## Task to complete
Word for word, set down every line of the entries below from the line with "- Case 3: Within" to the line with "in a package available at http://www.mysite.com/my.package.", including both, and no other line.

## Source material
======

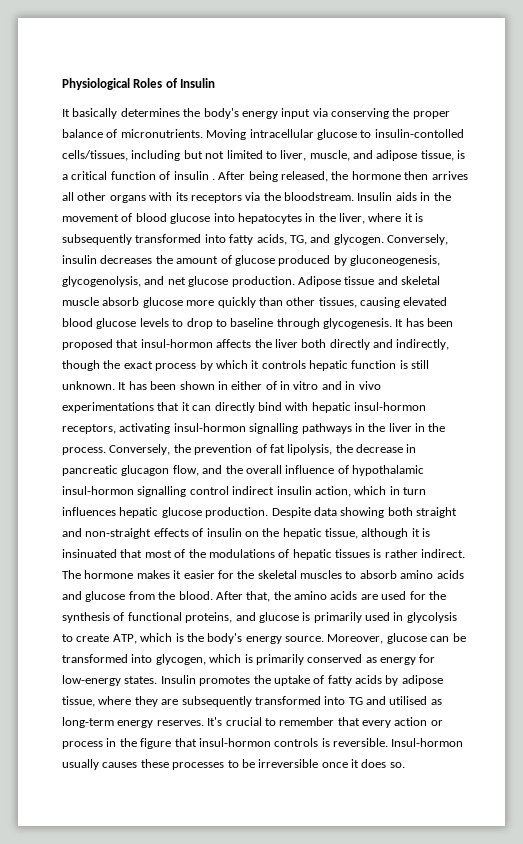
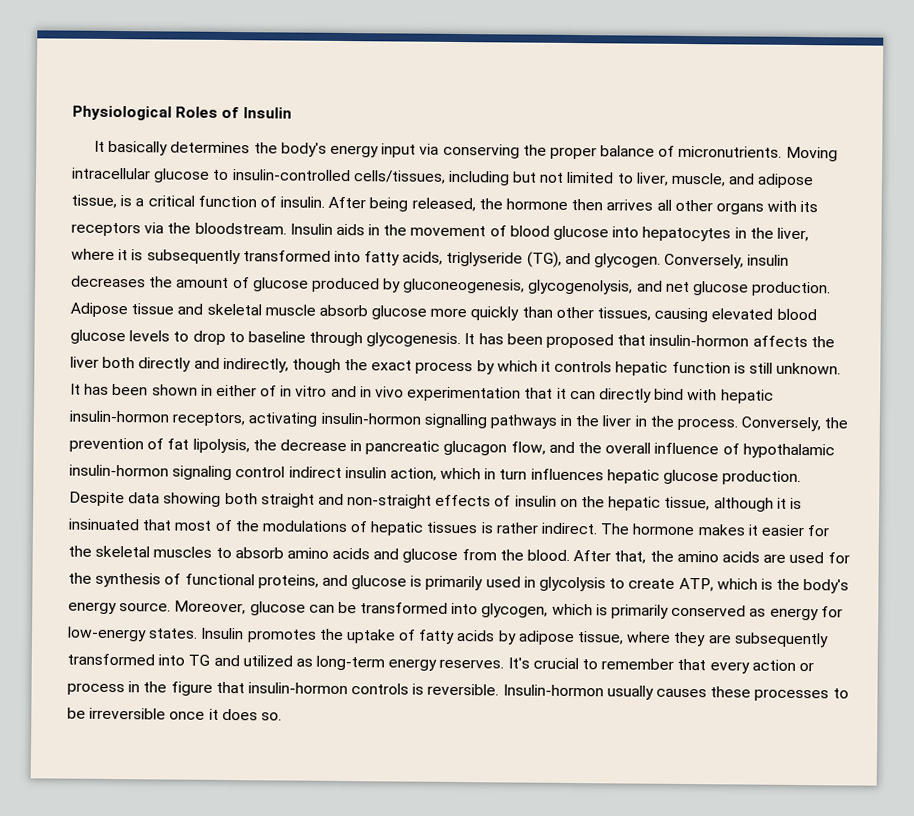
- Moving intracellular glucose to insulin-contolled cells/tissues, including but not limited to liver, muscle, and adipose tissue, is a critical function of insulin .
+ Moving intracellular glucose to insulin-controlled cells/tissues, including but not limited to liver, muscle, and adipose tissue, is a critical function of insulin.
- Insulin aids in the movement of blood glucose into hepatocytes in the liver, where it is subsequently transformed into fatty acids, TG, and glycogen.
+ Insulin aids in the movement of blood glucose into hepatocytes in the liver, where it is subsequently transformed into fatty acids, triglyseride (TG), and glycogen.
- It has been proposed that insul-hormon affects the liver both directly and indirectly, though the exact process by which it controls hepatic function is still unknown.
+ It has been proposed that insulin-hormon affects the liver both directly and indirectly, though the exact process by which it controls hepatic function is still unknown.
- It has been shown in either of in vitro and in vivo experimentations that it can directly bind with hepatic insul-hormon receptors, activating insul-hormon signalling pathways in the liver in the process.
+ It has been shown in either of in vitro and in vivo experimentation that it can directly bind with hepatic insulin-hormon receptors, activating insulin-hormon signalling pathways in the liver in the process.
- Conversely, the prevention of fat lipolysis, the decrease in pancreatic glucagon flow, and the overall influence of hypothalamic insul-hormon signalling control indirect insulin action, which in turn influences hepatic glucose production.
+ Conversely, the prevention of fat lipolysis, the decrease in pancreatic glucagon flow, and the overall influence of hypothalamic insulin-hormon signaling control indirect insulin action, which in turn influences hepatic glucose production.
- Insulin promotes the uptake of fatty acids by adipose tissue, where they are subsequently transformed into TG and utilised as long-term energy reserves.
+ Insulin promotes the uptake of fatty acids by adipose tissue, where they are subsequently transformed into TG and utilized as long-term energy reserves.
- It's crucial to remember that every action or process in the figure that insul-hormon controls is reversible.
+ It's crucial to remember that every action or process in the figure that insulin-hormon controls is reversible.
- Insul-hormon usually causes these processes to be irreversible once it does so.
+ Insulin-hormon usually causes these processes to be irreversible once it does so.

======

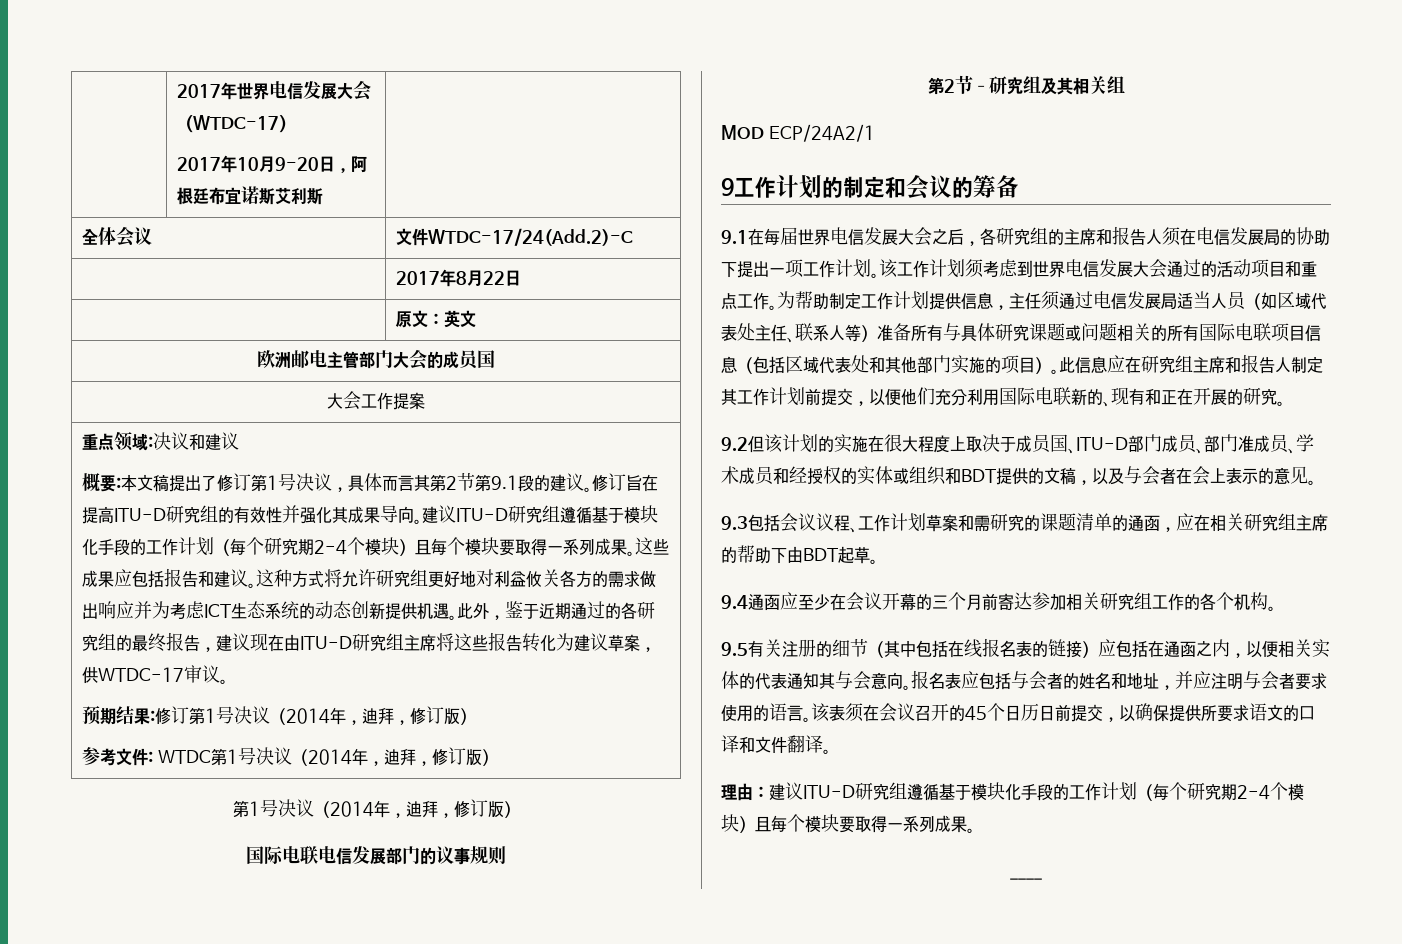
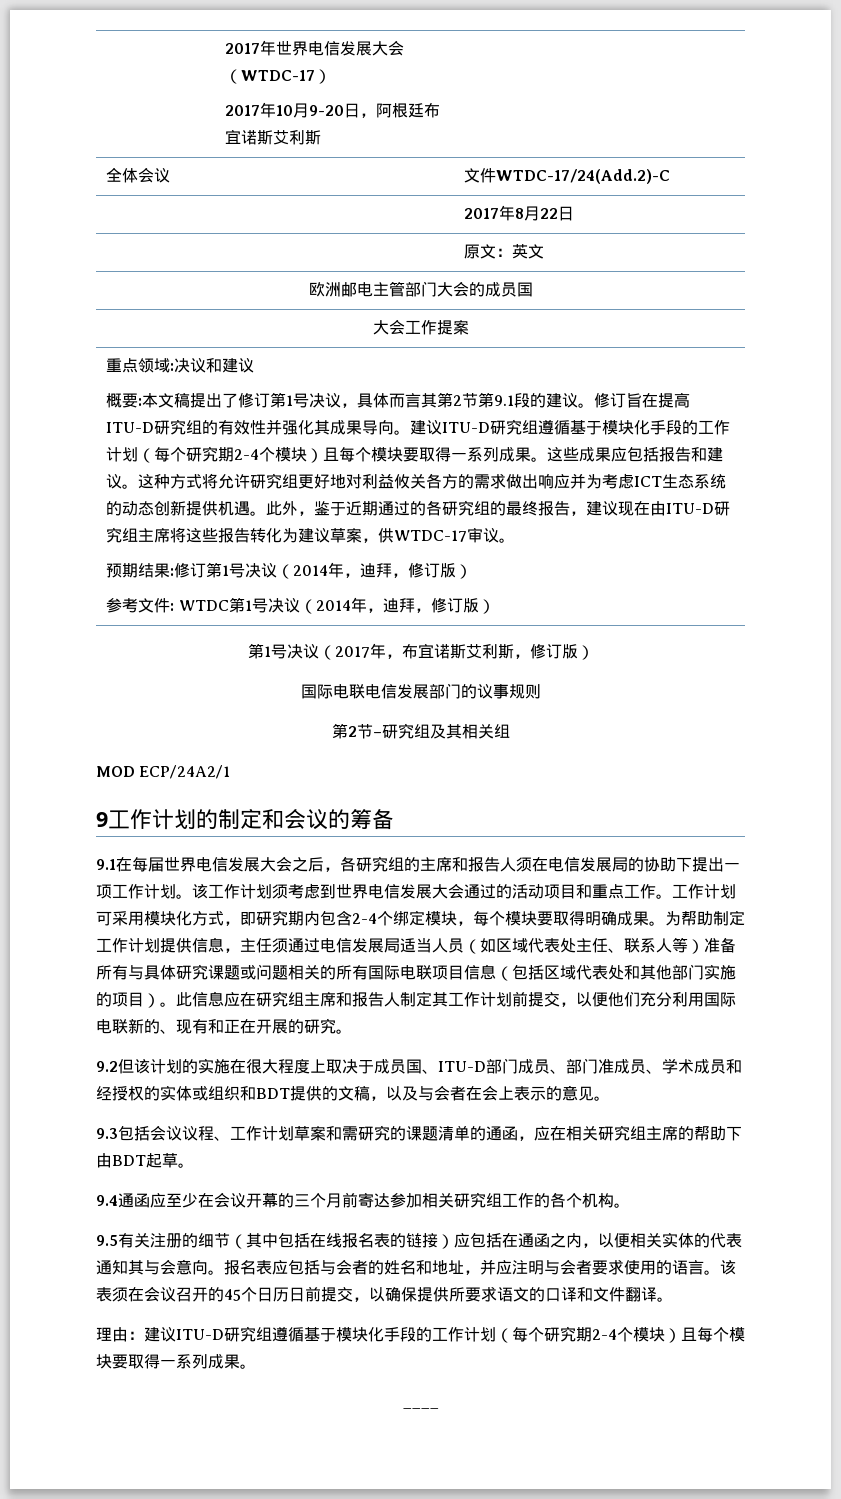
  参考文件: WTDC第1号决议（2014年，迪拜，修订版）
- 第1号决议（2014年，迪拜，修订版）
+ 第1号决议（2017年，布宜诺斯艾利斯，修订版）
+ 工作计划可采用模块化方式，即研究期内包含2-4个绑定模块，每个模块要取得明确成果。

======

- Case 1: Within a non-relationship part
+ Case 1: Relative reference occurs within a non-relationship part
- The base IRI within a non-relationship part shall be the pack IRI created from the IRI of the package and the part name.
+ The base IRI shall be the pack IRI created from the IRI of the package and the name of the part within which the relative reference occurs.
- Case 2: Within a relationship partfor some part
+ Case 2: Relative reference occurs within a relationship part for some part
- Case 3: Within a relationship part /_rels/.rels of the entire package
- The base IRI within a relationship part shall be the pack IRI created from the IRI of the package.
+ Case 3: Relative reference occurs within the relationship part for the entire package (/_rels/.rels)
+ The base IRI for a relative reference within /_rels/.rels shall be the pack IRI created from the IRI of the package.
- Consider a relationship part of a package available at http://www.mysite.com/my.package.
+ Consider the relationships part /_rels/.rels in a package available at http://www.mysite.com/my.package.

======

## Answer to this problem
- Case 3: Within a relationship part /_rels/.rels of the entire package
- The base IRI within a relationship part shall be the pack IRI created from the IRI of the package.
+ Case 3: Relative reference occurs within the relationship part for the entire package (/_rels/.rels)
+ The base IRI for a relative reference within /_rels/.rels shall be the pack IRI created from the IRI of the package.
- Consider a relationship part of a package available at http://www.mysite.com/my.package.
+ Consider the relationships part /_rels/.rels in a package available at http://www.mysite.com/my.package.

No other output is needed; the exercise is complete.